Warning: Don't assume that
ordering a PC with ECC memory means that it will be properly configured for you in the
BIOS setup. Very often it isn't; a lot of PC vendors don't even understand what ECC is,
never mind how to enable it.
ECC uses a special algorithm to encode information in a block of bits that contains sufficient detail to permit the recovery of a single bit error in the protected data. Unlike parity, which uses a single bit to provide protection to eight bits, ECC uses larger groupings: 7 bits to protect 32 bits, or 8 bits to protect 64 bits. There are special ECC memory modules designed specifically for use in ECC mode, but most modern motherboards that support ECC will in fact work in that mode using standard parity memory modules as well. Since parity memory includes one extra bit for every eight bits of data, this means 64 bits worth of parity memory is 72 bits wide, which means there is enough to do ECC. In fact, parity SIMMs are 36 bits wide (two are used in a fifth or sixth generation system) and parity DIMMs are 72 bits.
ECC requires special chipset support. When supported and enabled, ECC will function using
ordinary parity memory modules; this is the standard way that most motherboards that
support ECC operate. The chipset "groups" together the parity bits into the
7-bit block needed for ECC. Many of these motherboards also support the special ECC-only
modules, but some boards support parity modules in ECC mode but not the ECC-only
modules. See this section for more on the difference
between the two types.
ECC has the ability to correct a detected single-bit error in a 64-bit block of memory. When this happens, the computer will continue without a hiccup; it will have no idea that anything even happened. However, if you have a corrected error, it is useful to know this; a pattern of errors can indicate a hardware problem that needs to be addressed. Chipsets allowing ECC normally include a way to report corrected errors to the operating system, but it is up to the operating system to support this. Windows NT and Linux do detect these messages, but Windows 95 does not. In the latter case, you will not know when ECC has corrected a single-bit error. The user must decide if this is a concern or not; setting the system for simple parity checking will cause notification when an error occurs, but on-the-fly correction will be lost.

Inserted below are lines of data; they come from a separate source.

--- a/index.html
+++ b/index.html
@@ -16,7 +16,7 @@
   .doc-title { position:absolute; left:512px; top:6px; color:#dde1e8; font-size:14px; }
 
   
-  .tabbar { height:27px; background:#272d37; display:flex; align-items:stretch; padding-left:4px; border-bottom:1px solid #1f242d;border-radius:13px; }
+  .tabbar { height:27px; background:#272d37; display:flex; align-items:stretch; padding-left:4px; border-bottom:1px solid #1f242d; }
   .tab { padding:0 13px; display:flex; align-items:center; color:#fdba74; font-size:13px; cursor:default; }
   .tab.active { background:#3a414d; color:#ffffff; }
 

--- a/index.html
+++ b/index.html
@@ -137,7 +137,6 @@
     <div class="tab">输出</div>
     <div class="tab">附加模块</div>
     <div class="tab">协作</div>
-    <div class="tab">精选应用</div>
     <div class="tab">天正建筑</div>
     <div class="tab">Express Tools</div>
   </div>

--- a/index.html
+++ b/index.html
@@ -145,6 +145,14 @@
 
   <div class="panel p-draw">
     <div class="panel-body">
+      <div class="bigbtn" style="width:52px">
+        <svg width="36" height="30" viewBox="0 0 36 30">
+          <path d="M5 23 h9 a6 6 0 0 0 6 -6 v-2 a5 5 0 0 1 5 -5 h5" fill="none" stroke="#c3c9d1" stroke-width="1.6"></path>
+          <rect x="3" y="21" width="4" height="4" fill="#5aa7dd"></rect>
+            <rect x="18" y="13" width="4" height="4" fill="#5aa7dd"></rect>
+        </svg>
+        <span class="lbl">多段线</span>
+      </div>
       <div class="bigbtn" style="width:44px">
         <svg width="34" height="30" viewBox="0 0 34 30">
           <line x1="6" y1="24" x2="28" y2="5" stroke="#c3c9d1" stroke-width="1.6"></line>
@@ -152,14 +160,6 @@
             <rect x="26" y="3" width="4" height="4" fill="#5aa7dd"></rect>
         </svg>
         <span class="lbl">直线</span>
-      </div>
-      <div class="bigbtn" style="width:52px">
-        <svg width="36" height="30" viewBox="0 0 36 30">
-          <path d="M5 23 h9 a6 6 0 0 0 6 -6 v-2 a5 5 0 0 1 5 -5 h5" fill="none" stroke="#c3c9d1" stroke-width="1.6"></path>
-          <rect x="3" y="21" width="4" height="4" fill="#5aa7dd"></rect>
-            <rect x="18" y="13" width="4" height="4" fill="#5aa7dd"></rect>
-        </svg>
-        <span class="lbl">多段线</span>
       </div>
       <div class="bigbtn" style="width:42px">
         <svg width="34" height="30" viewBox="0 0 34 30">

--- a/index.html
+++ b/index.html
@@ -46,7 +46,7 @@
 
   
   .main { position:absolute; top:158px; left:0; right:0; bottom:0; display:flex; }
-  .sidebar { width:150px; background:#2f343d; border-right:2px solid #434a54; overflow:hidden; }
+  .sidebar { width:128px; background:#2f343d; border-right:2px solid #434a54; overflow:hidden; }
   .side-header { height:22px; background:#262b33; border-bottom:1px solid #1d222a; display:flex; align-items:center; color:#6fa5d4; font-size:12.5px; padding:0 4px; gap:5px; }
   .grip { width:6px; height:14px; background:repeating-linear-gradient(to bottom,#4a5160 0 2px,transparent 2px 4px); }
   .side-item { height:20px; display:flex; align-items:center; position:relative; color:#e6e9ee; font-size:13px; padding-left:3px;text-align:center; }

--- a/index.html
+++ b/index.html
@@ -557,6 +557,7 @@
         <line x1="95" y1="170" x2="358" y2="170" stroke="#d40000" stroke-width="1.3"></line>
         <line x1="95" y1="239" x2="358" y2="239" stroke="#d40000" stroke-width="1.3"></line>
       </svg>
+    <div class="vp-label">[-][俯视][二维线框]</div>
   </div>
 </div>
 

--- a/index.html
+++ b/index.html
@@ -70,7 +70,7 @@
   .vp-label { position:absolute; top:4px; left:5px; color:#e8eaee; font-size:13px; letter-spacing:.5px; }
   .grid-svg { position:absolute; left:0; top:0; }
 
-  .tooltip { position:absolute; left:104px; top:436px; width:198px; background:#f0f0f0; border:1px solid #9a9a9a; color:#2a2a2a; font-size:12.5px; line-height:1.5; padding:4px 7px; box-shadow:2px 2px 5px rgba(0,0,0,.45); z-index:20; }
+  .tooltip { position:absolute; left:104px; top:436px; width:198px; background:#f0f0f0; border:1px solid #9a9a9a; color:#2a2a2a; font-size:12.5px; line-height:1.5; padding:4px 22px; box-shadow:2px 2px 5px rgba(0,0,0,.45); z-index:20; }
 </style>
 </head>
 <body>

ECC will detect (but not correct) errors of 2, 3 or even 4 bits, in addition to detecting (and correcting) single-bit errors. ECC memory handles these multi-bit errors similarly to how parity handles single-bit errors: a non-maskable interrupt (NMI) that instructs the system to shut down to avoid data corruption. Multi-bit errors are extremely rare in memory.
Unlike parity checking, ECC will cause a slight slowdown in system operation. The reason is that the ECC algorithm is more complicated, and a bit of time must be allowed for ECC to correct any detected errors. The penalty is usually one extra wait state per memory read. This translates in most cases to a real world decrease in performance of approximately 2-3%.